» **Problem statement**
Your response should contain each line of the data that includes "note".

═════ Provided records

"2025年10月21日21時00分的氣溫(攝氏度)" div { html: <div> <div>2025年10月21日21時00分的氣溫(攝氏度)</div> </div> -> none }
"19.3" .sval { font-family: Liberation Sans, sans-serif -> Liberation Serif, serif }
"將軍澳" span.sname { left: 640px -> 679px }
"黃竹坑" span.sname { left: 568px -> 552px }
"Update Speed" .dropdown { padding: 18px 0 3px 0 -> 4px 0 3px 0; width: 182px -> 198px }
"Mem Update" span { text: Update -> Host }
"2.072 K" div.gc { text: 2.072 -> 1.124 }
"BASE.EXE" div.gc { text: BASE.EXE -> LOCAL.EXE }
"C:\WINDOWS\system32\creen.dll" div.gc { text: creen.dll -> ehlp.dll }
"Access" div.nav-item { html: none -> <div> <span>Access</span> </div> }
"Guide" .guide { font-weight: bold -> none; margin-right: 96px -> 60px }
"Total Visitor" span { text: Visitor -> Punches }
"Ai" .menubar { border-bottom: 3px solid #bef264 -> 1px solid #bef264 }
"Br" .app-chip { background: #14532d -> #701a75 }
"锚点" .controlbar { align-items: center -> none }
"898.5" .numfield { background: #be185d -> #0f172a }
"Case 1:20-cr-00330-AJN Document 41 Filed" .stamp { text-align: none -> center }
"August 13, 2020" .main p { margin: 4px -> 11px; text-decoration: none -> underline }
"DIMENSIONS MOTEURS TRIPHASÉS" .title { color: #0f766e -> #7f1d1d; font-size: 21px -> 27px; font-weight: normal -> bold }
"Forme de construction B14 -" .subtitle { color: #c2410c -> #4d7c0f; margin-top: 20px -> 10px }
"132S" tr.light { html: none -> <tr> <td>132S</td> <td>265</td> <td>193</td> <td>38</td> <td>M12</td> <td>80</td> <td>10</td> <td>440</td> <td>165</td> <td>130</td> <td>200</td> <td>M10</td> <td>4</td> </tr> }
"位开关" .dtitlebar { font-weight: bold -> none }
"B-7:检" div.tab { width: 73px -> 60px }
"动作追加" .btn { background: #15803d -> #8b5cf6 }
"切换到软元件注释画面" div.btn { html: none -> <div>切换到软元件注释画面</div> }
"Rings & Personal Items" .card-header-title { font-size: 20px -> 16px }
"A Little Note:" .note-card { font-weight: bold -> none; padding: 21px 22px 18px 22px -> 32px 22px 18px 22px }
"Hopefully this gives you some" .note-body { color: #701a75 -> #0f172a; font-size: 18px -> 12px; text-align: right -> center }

══════════

» **Solution to the exercise**
"A Little Note:" .note-card { font-weight: bold -> none; padding: 21px 22px 18px 22px -> 32px 22px 18px 22px }
"Hopefully this gives you some" .note-body { color: #701a75 -> #0f172a; font-size: 18px -> 12px; text-align: right -> center }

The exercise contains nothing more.